Revision tracking records:

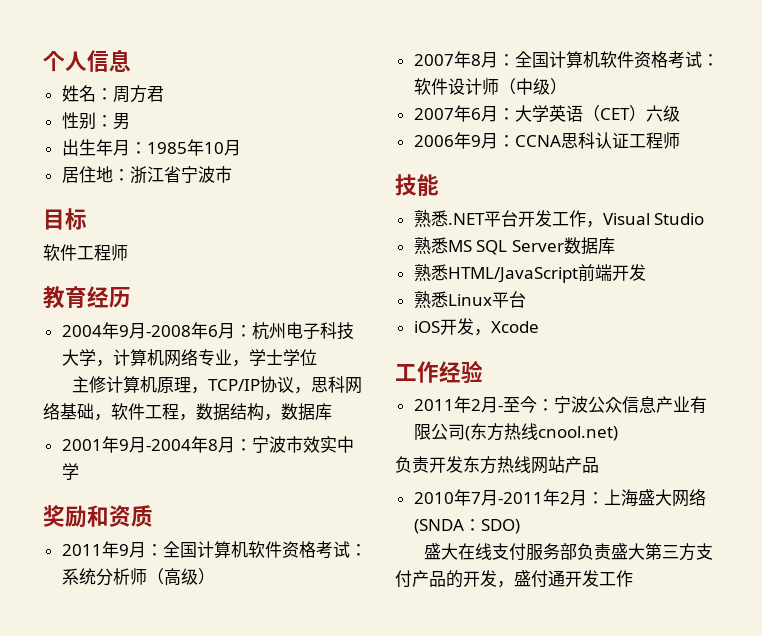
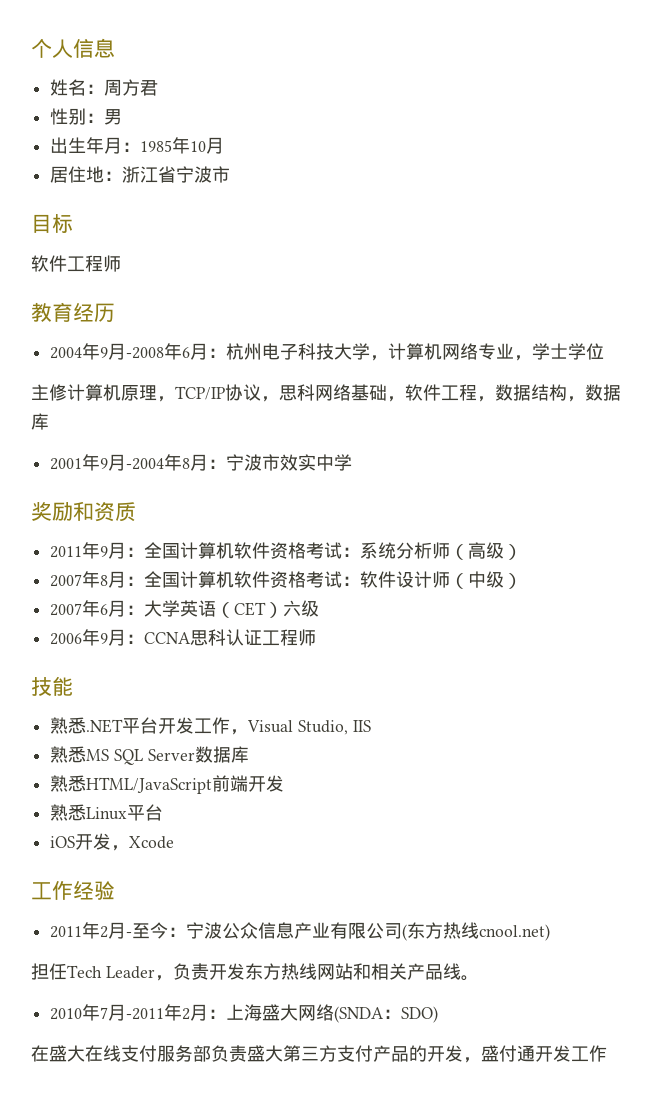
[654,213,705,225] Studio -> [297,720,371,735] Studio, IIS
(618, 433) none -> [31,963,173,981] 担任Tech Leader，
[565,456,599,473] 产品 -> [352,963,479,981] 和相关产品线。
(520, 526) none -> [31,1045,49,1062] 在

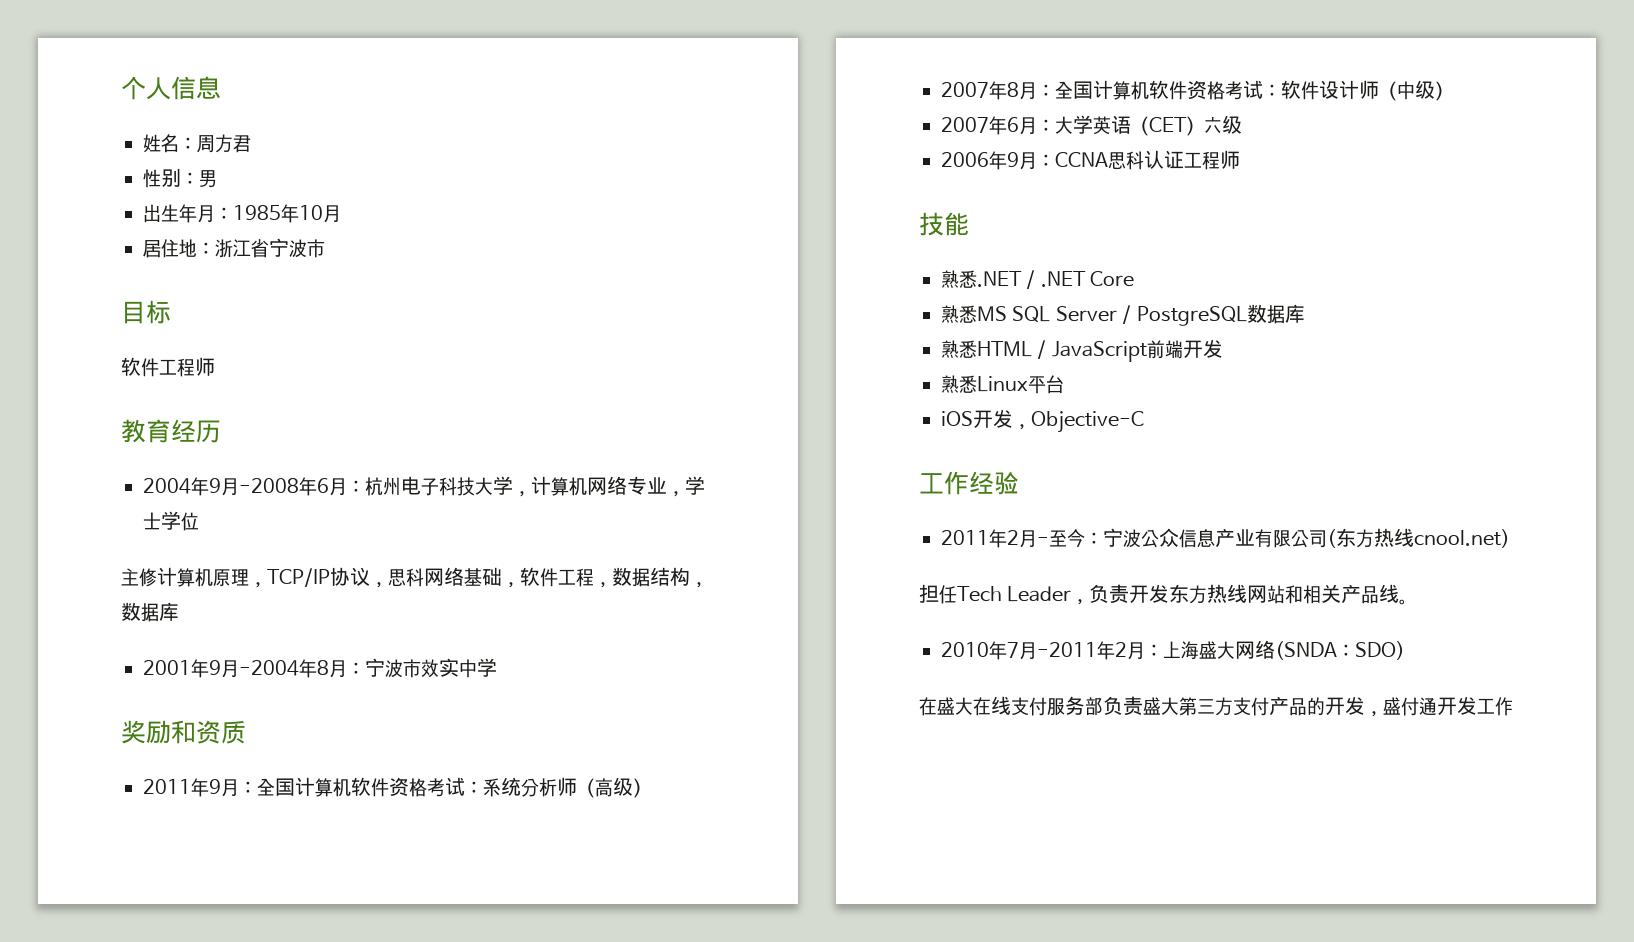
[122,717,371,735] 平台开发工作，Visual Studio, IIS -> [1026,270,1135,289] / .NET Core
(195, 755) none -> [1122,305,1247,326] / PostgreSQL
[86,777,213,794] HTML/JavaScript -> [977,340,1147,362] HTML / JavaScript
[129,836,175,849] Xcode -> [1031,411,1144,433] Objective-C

TRY IT: Write out, word for word, the line containing "[86,777,213,794] HTML/JavaScript ->" and every line after it to the end of the data above.

ANSWER BOX:
[86,777,213,794] HTML/JavaScript -> [977,340,1147,362] HTML / JavaScript
[129,836,175,849] Xcode -> [1031,411,1144,433] Objective-C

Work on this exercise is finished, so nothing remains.